__Exercise requirements__:
State only how many lines below include the word "overflow".

(Source records)
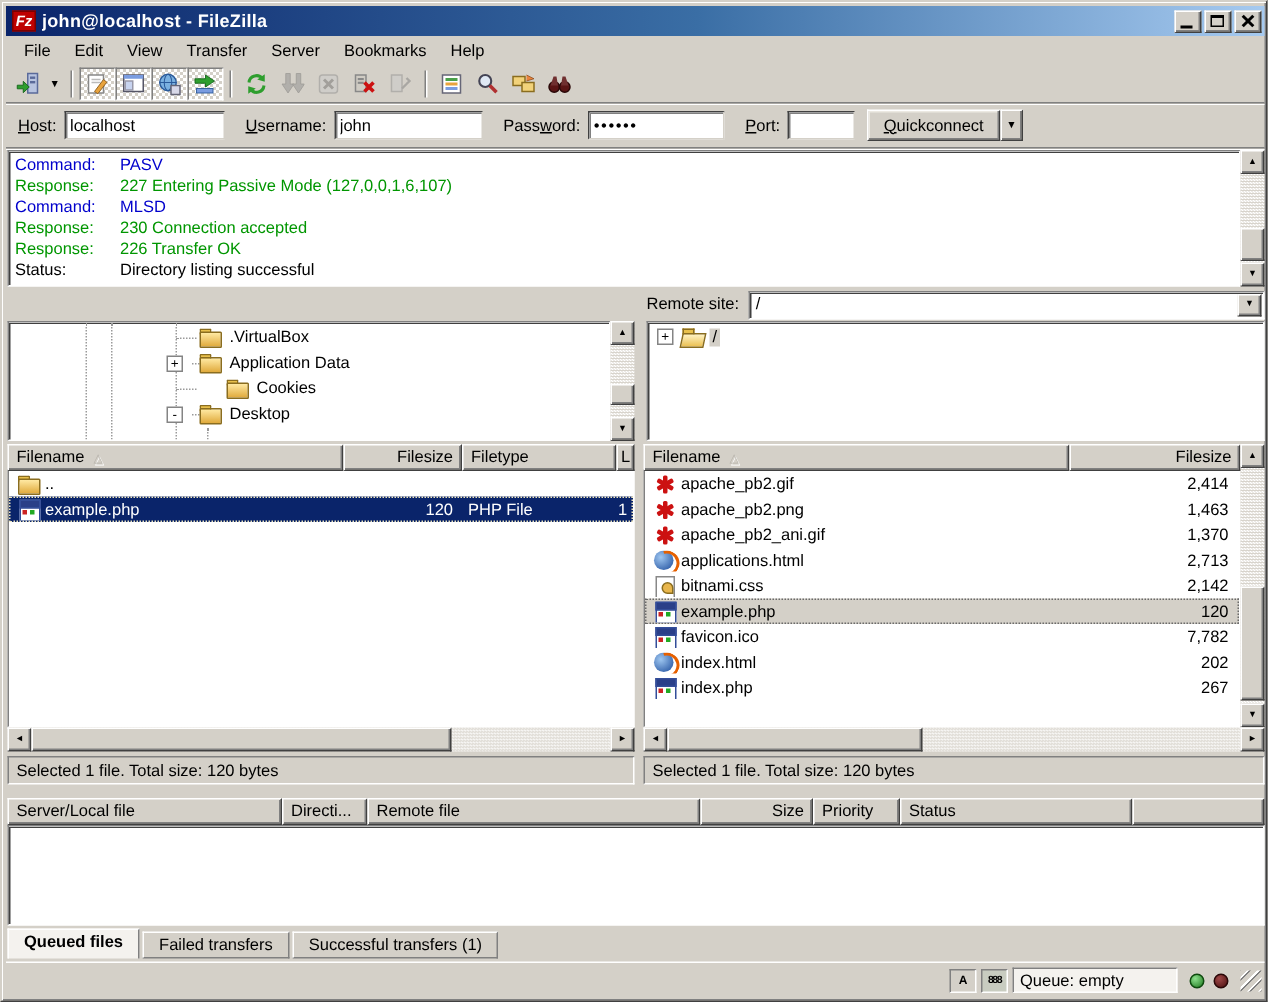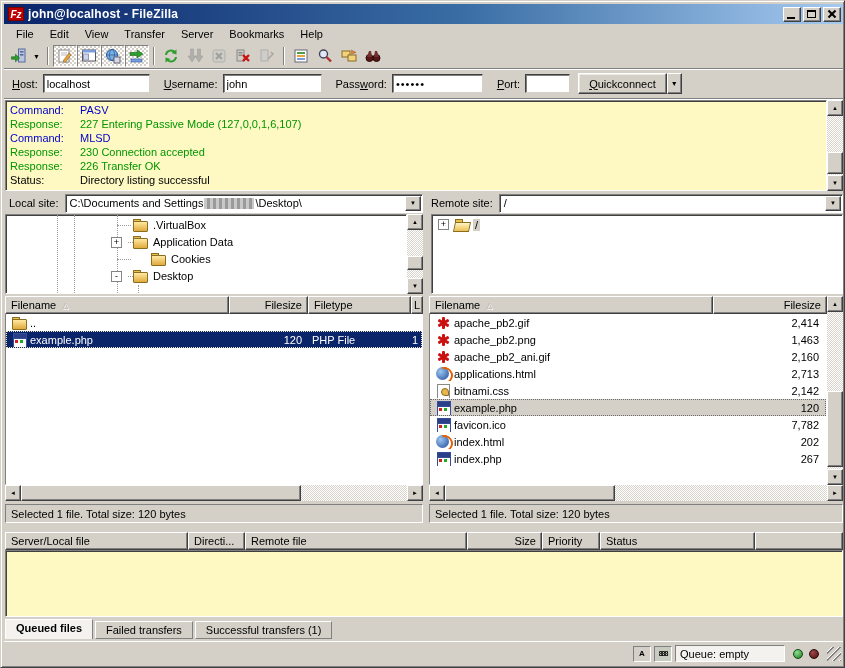--- a/index.html
+++ b/index.html
@@ -35,21 +35,21 @@
   .qcbar{position:absolute;left:3px;top:68px;width:839px;height:30px;display:flex;align-items:center;
     border-bottom:1px solid #808080;box-shadow:0 1px 0 #fff;padding-left:8px;}
   .qc-label{margin-right:5px;white-space:nowrap;}
   .field{height:19px;background:#fff;border:1px solid #404040;border-right-color:#D4D0C8;border-bottom-color:#D4D0C8;
     box-shadow:inset 1px 1px 0 #808080;font:11px "Liberation Sans",sans-serif;padding:1px 3px;margin-right:14px;}
   .qc-btn{height:21px;padding:0 10px;background:#D4D0C8;border:1px solid;border-color:#fff #404040 #404040 #fff;
     box-shadow:inset -1px -1px 0 #808080,inset 1px 1px 0 #ece9e2;font:11px "Liberation Sans",sans-serif;}
   .qc-dd{width:15px;height:21px;background:#D4D0C8;border:1px solid;border-color:#fff #404040 #404040 #fff;
     box-shadow:inset -1px -1px 0 #808080;font-size:7px;display:flex;align-items:center;justify-content:center;}
   
-  .sunken{background:#fef9c3;border:1px solid #808080;border-right-color:#fff;border-bottom-color:#fff;
+  .sunken{background:#ffffff;border:1px solid #808080;border-right-color:#fff;border-bottom-color:#fff;
     box-shadow:inset 1px 1px 0 #404040;}
   
   .log{position:absolute;left:4px;top:100px;width:822px;height:90px;overflow:hidden;padding:2px 0;}
   .log-line{display:flex;line-height:14px;}
   .log-label{width:74px;padding-left:4px;flex:none;}
   .k-command .log-label,.k-command .log-text{color:#0000CC;}
   .k-response .log-label,.k-response .log-text{color:#009600;}
   .k-status .log-label,.k-status .log-text{color:#000;}
   
   .sb-v{position:absolute;width:16px;background:repeating-conic-gradient(#fff 0 25%,#d8d4cc 0 50%) 0 0/2px 2px;}
@@ -316,29 +316,20 @@
   <div class="sb-v" style="left:826px;top:99px;height:91px">
     <div class="sb-btn" style="top:0">
         <span>▲</span>
       </div>
     <div class="sb-thumb" style="left:0;top:52px;width:16px;height:22px"></div>
     <div class="sb-btn" style="bottom:0">
         <span>▼</span>
       </div>
   </div>
 
-  <div class="site-row" style="left:8px;top:192px;width:414px">
-    <span style="margin-right:6px">Local site:</span>
-    <div class="combo" style="flex:1">
-      <span><span>C:\Documents and Settings</span><span class="redacted"></span><span>\Desktop\</span></span>
-      <div class="combo-dd">
-          <span>▼</span>
-        </div>
-    </div>
-  </div>
 
   <div class="site-row" style="left:430px;top:192px;width:412px">
     <span style="margin-right:6px">Remote site:</span>
     <div class="combo" style="flex:1">
       <span>/</span>
       <div class="combo-dd">
           <span>▼</span>
         </div>
     </div>
   </div>
@@ -480,21 +471,21 @@
         </div>
     </div>
     <div class="frow">
       <div class="fcell" style="width:284px">
           <span class="fi fi-image">
             <b></b>
           </span>
           <span>apache_pb2_ani.gif</span>
         </div>
       <div class="fcell right" style="width:110px">
-          <span>2,160</span>
+          <span>1,370</span>
         </div>
     </div>
     <div class="frow">
       <div class="fcell" style="width:284px">
           <span class="fi fi-html"></span>
           <span>applications.html</span>
         </div>
       <div class="fcell right" style="width:110px">
           <span>2,713</span>
         </div>

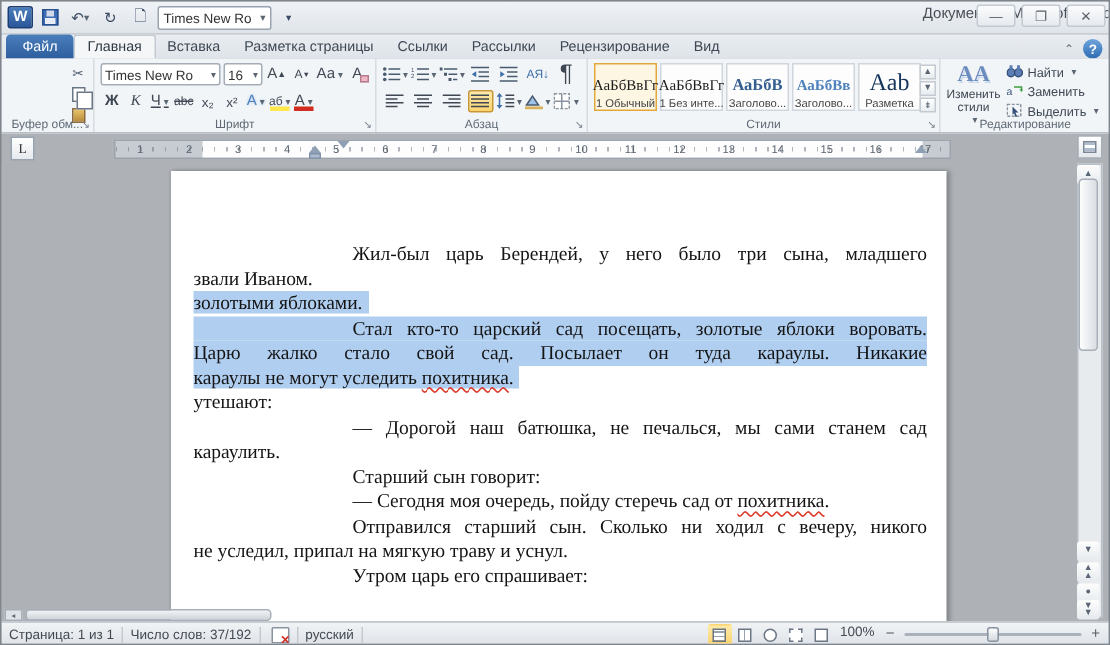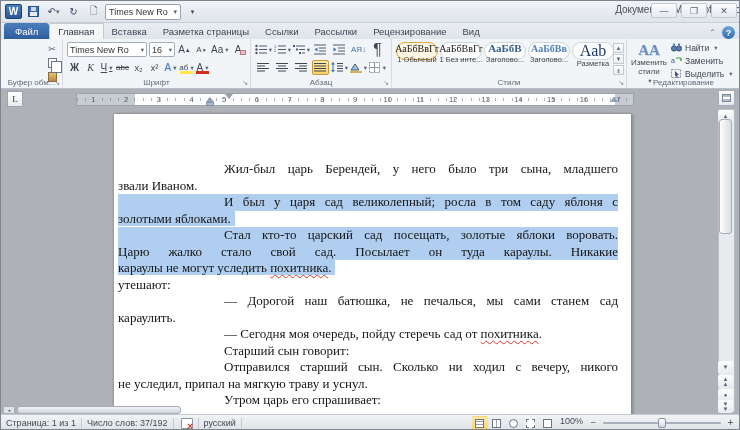--- a/index.html
+++ b/index.html
@@ -68,22 +68,22 @@
   
   .g-para { width:141px; }
   .pr1 { position:absolute; left:4px; top:3px; display:flex; align-items:center; gap:2px; }
   .pr2 { position:absolute; left:4px; top:21px; display:flex; align-items:center; gap:2px; }
   .align-ic { width:13px; height:11px; display:block; }
   .pbtn { width:17px; height:15px; }
 
   
   .g-styles { width:235px; }
   .chips { position:absolute; left:4px; top:3px; display:flex; gap:2px; }
-  .chip { width:42px; height:18px; background:#fdfdfd; border:1px solid #d0d6dc; border-radius:12px;
-    display:flex; flex-direction:column; align-items:center; justify-content:space-between; gap:1px; }
+  .chip { width:42px; height:32px; background:#fdfdfd; border:1px solid #d0d6dc; border-radius:0;
+    display:flex; flex-direction:column; align-items:center; justify-content:flex-end; gap:1px; }
   .chip-sel { border:1.5px solid #e3a83c; background:#fdf6e3; }
   .chip-prev { font-family:"Liberation Serif", serif; font-size:10px; color:#1c1c1c; line-height:11px; white-space:nowrap; }
   .chip-name { font-size:7.5px; color:#444; white-space:nowrap; }
   .stscroll { position:absolute; right:2px; top:4px; width:11px; display:flex; flex-direction:column; gap:1px; }
   .stscroll span { height:10px; border:1px solid #c3cad2; background:linear-gradient(#fff,#e8ecf0); font-size:6px; color:#5a6673;
     display:flex; align-items:center; justify-content:center; }
 
   
   .g-edit { width:113px; border-right:none; }
   .chg-styles { position:absolute; left:4px; top:3px; width:36px; height:36px; display:flex; flex-direction:column; align-items:center; font-size:8px; color:#3e4753; text-align:center; line-height:9px; }
@@ -104,21 +104,21 @@
   .mk-first { left:148px; top:0; border-left:4px solid transparent; border-right:4px solid transparent; border-top:5px solid #8fa0b5; }
   .mk-hang { left:129px; bottom:3px; border-left:4px solid transparent; border-right:4px solid transparent; border-bottom:5px solid #8fa0b5; }
   .mk-box { position:absolute; left:129px; bottom:-1px; width:8px; height:4px; background:#aebccd; border:1px solid #7f93ad; }
   .mk-right { left:533px; bottom:3px; border-left:4px solid transparent; border-right:4px solid transparent; border-bottom:5px solid #8fa0b5; }
   .vruler { position:absolute; left:6px; top:112px; width:12px; height:295px; background:#dfe3e7; border:1px solid #aab1ba;
     background-image:repeating-linear-gradient(to bottom, rgba(110,120,132,.5) 0 1px, transparent 1px 9px); background-clip:content-box; padding:2px 4px; }
 
   
   .workspace { position:absolute; left:0; top:108px; width:714px; height:305px; background:#aeb2b7; overflow:hidden; }
   .page { position:absolute; left:113px; top:5px; width:517px; height:330px; background:#fff; box-shadow:2px 0 3px rgba(0,0,0,.25), -1px 0 2px rgba(0,0,0,.15); }
-  .doc { position:absolute; left:4px; right:13px; top:47px; font-family:"Liberation Serif", serif; font-size:13px; color:#151515; }
+  .doc { position:absolute; left:15px; right:13px; top:47px; font-family:"Liberation Serif", serif; font-size:13px; color:#151515; }
   .ln { line-height:16.5px; min-height:16.5px; white-space:normal; }
   .ind { padding-left:106px; }
   .just { text-align:justify; text-align-last:justify; }
   .sel { background:#b0cef0; }
   .selwrap { background:#b0cef0; padding-right:4px; }
   .misspell { text-decoration:underline; text-decoration-style:wavy; text-decoration-color:#dd3a2a; text-decoration-thickness:1px; text-underline-offset:2px; }
   .grammar { text-decoration:underline; text-decoration-style:wavy; text-decoration-color:#3f9e3f; text-decoration-thickness:1px; text-underline-offset:2px; }
 
   
   .vscroll { position:absolute; right:2px; top:88px; width:20px; height:325px; }
@@ -495,30 +495,29 @@
   <div class="mk-box"></div>
   <div class="mk mk-right"></div>
 </div>
 <div class="vruler"></div>
 
 <div class="workspace">
   <div class="page">
     <div class="doc">
       <div class="ln ind just"><span>Жил-был царь Берендей, у него было три сына, младшего</span></div>
       <div class="ln"><span>звали Иваном.</span></div>
-      <div class="ln ind just sel"><span>И был у царя сад великолепный; росла в том саду яблоня с</span></div>
       <div class="ln"><span class="selwrap"><span>золотыми яблоками.</span></span></div>
       <div class="ln ind just sel"><span>Стал кто-то царский сад посещать, золотые яблоки воровать.</span></div>
       <div class="ln just sel"><span>Царю жалко стало свой сад. Посылает он туда караулы. Никакие</span></div>
       <div class="ln"><span class="selwrap"><span>караулы не могут уследить </span><span class="misspell">похитника</span><span>.</span></span></div>
       <div class="ln"><span>утешают:</span></div>
       <div class="ln ind just"><span>— Дорогой наш батюшка, не печалься, мы сами станем сад</span></div>
       <div class="ln"><span>караулить.</span></div>
+      <div class="ln ind"><span>Старший сын говорит:</span></div>
       <div class="ln ind"><span>— Сегодня моя очередь, пойду стеречь сад от </span><span class="misspell">похитника</span><span>.</span></div>
-      <div class="ln ind"><span>Старший сын говорит:</span></div>
       <div class="ln ind just"><span>Отправился старший сын. Сколько ни ходил с вечеру, никого</span></div>
       <div class="ln"><span>не уследил, припал на мягкую траву и уснул.</span></div>
       <div class="ln ind"><span>Утром царь его спрашивает:</span></div>
     </div>
   </div>
 </div>
 
 <div class="vscroll">
   <div class="ruler-toggle">
       <i></i>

__Result of the exercise__:
2